Description of the task —
Whenever a line below holds the word "span", copy that line.

* * * * *

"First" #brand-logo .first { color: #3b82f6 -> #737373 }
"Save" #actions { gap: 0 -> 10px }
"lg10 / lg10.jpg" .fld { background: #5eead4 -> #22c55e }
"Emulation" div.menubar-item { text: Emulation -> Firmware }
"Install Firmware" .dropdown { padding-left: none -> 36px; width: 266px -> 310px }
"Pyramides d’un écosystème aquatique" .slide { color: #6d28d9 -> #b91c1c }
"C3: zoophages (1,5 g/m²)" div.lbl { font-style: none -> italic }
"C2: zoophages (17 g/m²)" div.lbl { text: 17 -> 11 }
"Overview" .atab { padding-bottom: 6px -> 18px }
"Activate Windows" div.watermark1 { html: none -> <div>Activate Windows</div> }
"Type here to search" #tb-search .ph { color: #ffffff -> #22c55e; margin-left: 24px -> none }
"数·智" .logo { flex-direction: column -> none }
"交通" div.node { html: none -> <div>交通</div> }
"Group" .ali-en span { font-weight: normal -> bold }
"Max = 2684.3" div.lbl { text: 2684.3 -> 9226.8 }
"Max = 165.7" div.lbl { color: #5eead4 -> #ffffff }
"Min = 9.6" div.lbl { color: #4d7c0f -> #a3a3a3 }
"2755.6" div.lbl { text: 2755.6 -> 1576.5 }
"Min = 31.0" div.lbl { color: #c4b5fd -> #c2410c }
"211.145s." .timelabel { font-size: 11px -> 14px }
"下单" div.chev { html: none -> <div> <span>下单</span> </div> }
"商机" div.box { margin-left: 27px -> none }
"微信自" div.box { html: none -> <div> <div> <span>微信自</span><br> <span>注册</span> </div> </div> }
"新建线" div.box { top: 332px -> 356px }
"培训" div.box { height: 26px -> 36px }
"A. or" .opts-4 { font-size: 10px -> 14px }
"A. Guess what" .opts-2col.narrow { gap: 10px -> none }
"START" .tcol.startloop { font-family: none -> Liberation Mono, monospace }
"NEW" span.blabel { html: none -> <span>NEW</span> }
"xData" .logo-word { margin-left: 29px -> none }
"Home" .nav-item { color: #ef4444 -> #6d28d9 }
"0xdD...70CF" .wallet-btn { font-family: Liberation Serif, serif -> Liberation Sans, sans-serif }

* * * * *

Result of the task —
"Group" .ali-en span { font-weight: normal -> bold }
"下单" div.chev { html: none -> <div> <span>下单</span> </div> }
"微信自" div.box { html: none -> <div> <div> <span>微信自</span><br> <span>注册</span> </div> </div> }
"NEW" span.blabel { html: none -> <span>NEW</span> }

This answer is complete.